What is required | Type the records that follow again exactly as written, but drop the pictures.

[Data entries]
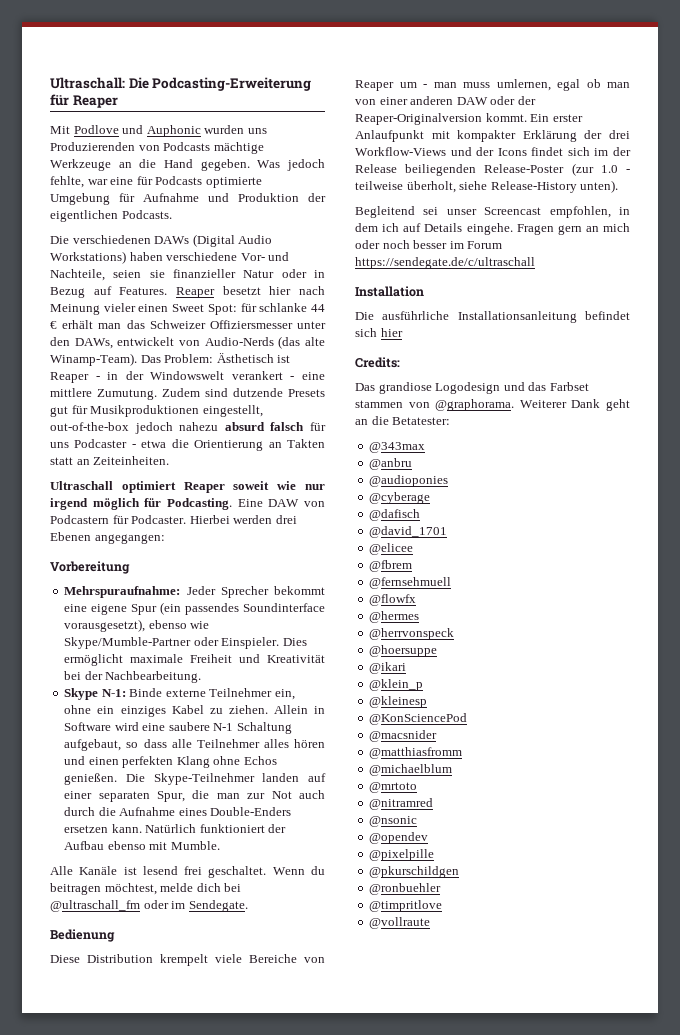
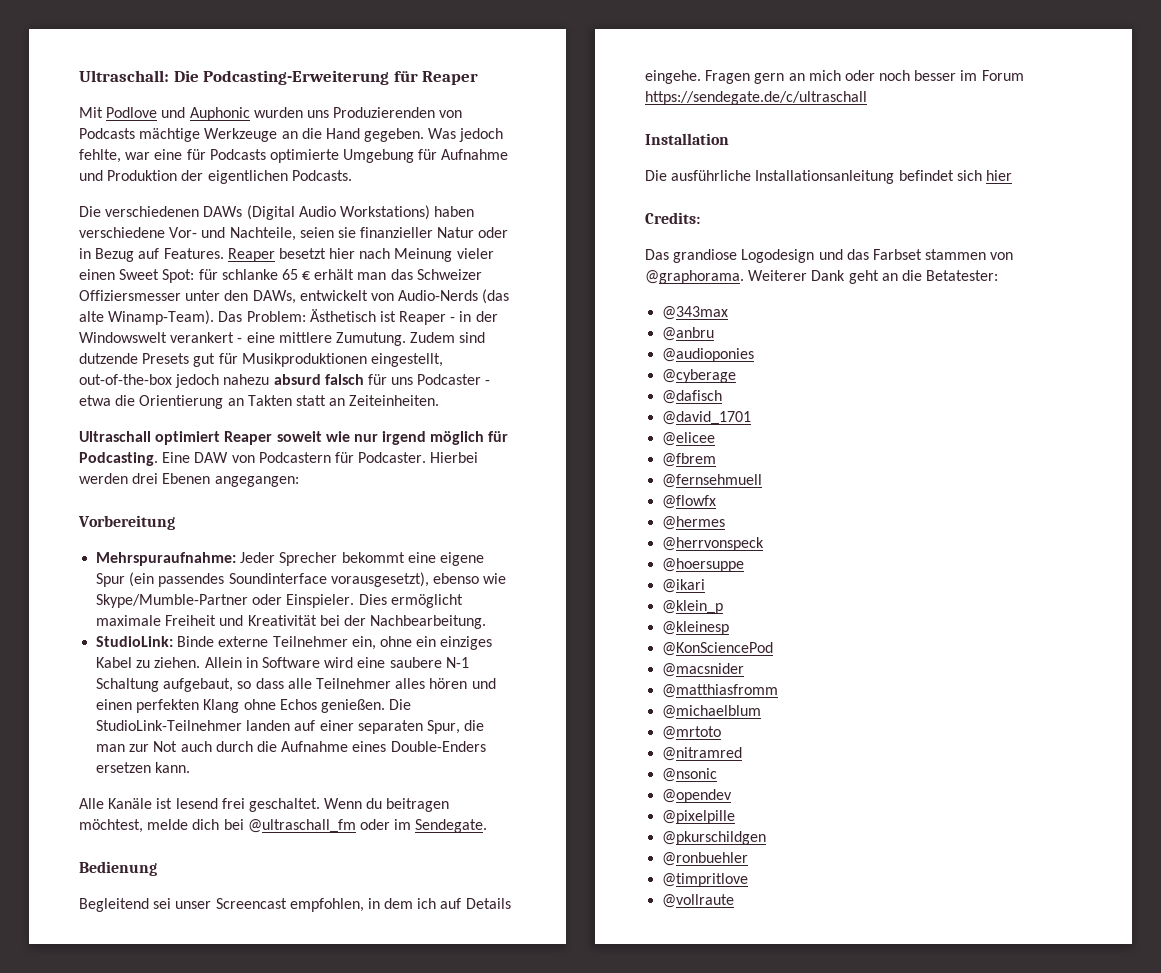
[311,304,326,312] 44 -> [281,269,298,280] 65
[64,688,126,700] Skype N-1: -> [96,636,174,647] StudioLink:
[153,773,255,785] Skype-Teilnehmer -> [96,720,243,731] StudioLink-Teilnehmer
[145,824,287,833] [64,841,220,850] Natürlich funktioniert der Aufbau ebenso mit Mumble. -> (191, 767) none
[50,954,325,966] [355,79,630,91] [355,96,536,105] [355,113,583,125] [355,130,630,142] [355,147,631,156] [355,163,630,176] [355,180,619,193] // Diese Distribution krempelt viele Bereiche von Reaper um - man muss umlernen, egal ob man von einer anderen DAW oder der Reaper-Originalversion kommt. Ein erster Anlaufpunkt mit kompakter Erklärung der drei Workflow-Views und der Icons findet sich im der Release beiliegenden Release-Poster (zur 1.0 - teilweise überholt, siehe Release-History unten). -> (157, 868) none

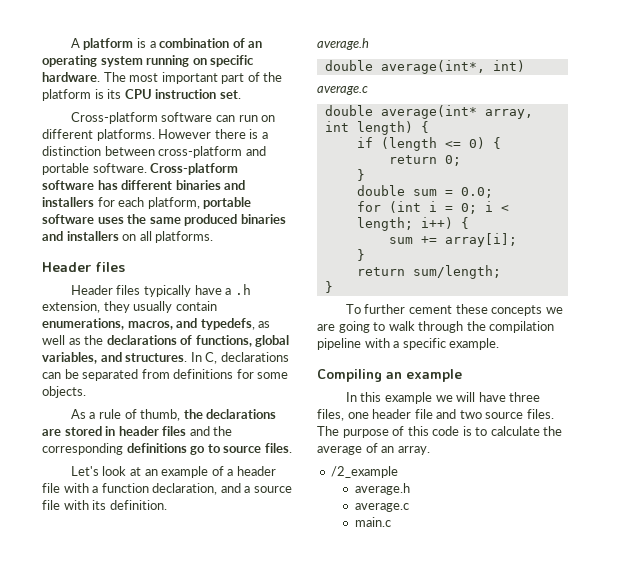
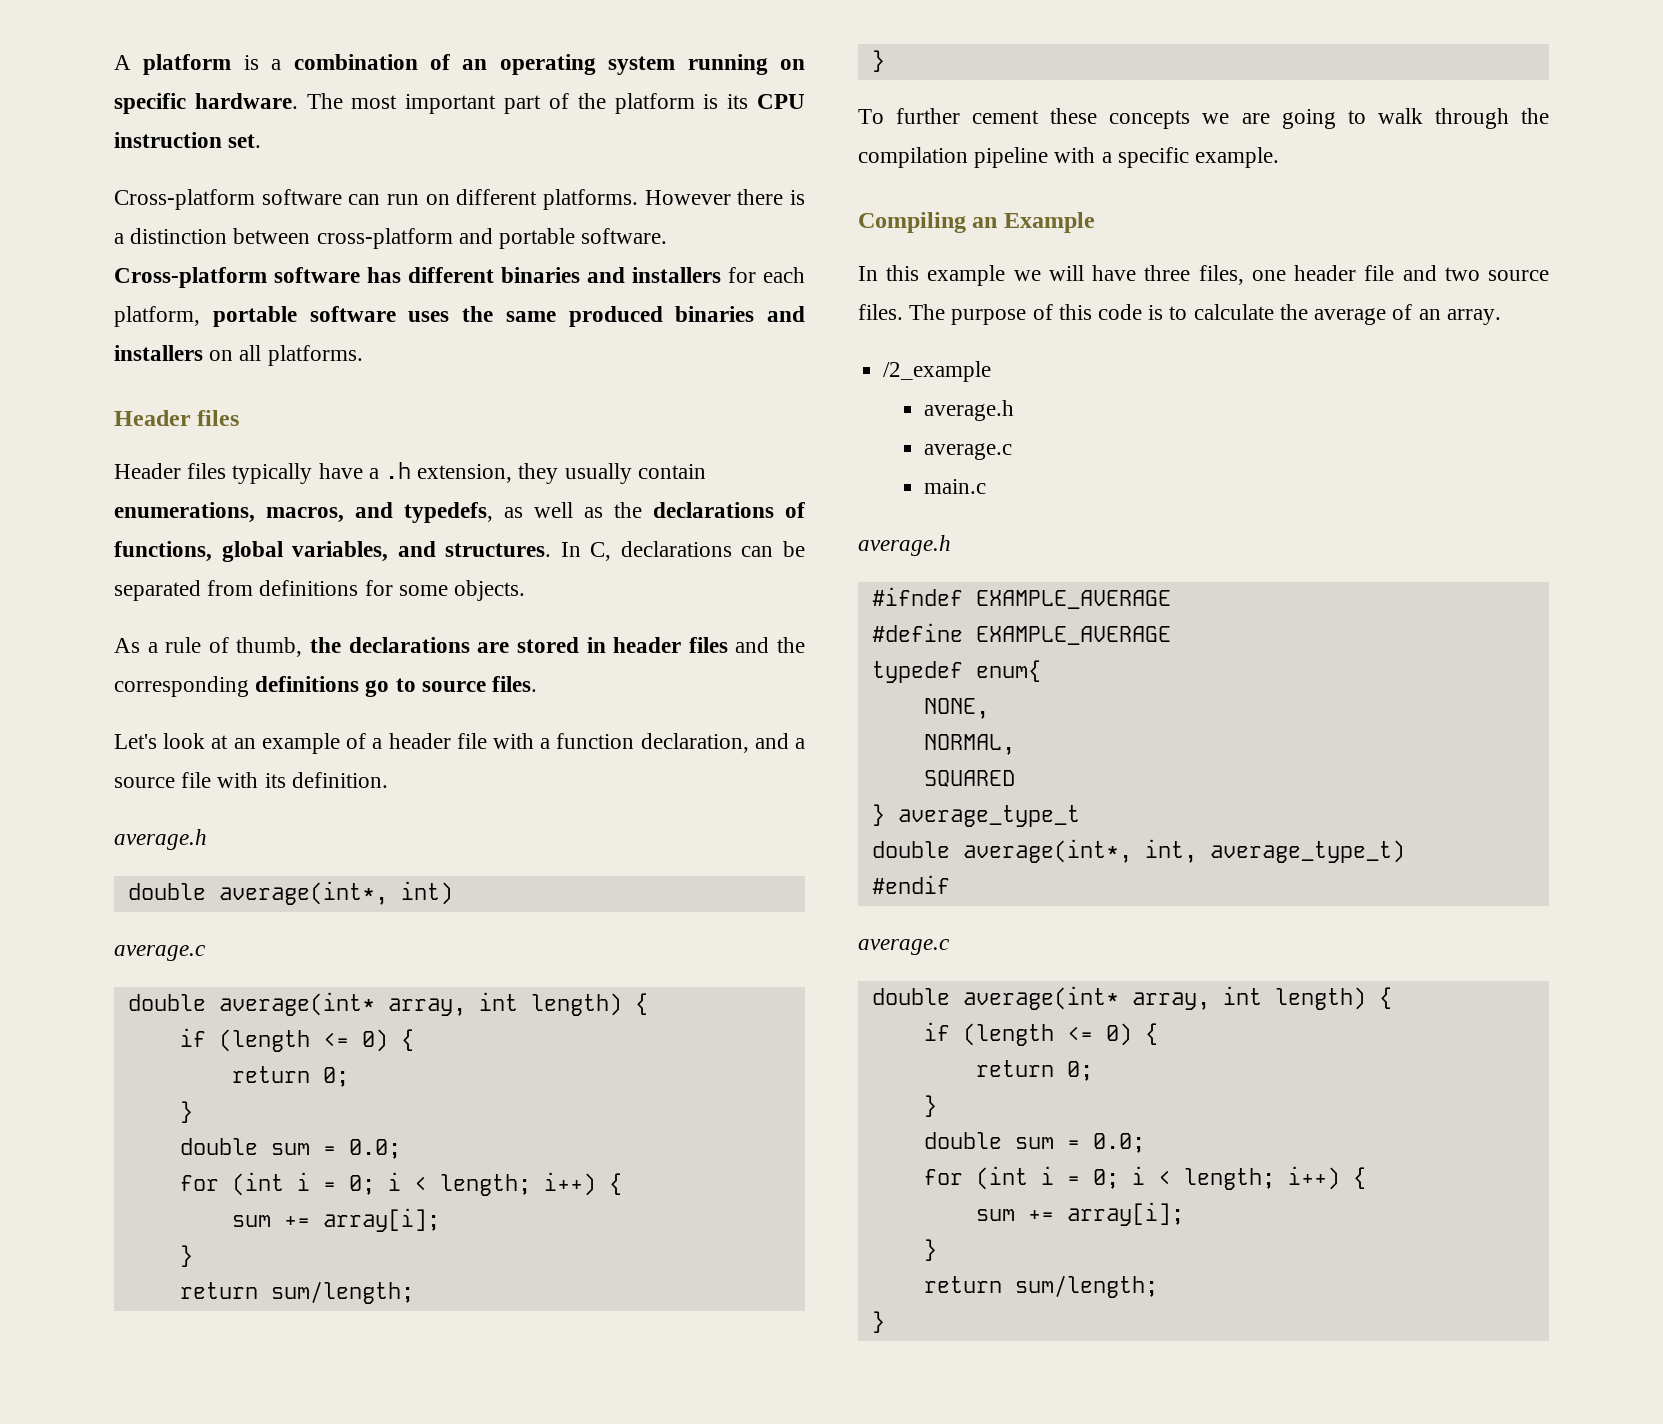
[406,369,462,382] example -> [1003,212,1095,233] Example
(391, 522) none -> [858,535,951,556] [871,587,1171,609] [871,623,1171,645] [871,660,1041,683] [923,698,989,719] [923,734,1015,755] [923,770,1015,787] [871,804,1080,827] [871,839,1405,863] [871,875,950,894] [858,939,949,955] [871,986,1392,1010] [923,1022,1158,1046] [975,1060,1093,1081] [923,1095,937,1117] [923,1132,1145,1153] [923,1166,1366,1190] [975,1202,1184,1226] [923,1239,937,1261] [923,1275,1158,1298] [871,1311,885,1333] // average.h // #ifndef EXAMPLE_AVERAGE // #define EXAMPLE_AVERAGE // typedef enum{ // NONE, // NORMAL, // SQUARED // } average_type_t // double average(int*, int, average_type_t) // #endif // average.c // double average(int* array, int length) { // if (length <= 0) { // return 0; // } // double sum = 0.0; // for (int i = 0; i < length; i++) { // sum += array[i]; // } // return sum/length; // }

Problem solution |
[311,304,326,312] 44 -> [281,269,298,280] 65
[64,688,126,700] Skype N-1: -> [96,636,174,647] StudioLink:
[153,773,255,785] Skype-Teilnehmer -> [96,720,243,731] StudioLink-Teilnehmer
[145,824,287,833] [64,841,220,850] Natürlich funktioniert der Aufbau ebenso mit Mumble. -> (191, 767) none
[50,954,325,966] [355,79,630,91] [355,96,536,105] [355,113,583,125] [355,130,630,142] [355,147,631,156] [355,163,630,176] [355,180,619,193] // Diese Distribution krempelt viele Bereiche von Reaper um - man muss umlernen, egal ob man von einer anderen DAW oder der Reaper-Originalversion kommt. Ein erster Anlaufpunkt mit kompakter Erklärung der drei Workflow-Views und der Icons findet sich im der Release beiliegenden Release-Poster (zur 1.0 - teilweise überholt, siehe Release-History unten). -> (157, 868) none

[406,369,462,382] example -> [1003,212,1095,233] Example
(391, 522) none -> [858,535,951,556] [871,587,1171,609] [871,623,1171,645] [871,660,1041,683] [923,698,989,719] [923,734,1015,755] [923,770,1015,787] [871,804,1080,827] [871,839,1405,863] [871,875,950,894] [858,939,949,955] [871,986,1392,1010] [923,1022,1158,1046] [975,1060,1093,1081] [923,1095,937,1117] [923,1132,1145,1153] [923,1166,1366,1190] [975,1202,1184,1226] [923,1239,937,1261] [923,1275,1158,1298] [871,1311,885,1333] // average.h // #ifndef EXAMPLE_AVERAGE // #define EXAMPLE_AVERAGE // typedef enum{ // NONE, // NORMAL, // SQUARED // } average_type_t // double average(int*, int, average_type_t) // #endif // average.c // double average(int* array, int length) { // if (length <= 0) { // return 0; // } // double sum = 0.0; // for (int i = 0; i < length; i++) { // sum += array[i]; // } // return sum/length; // }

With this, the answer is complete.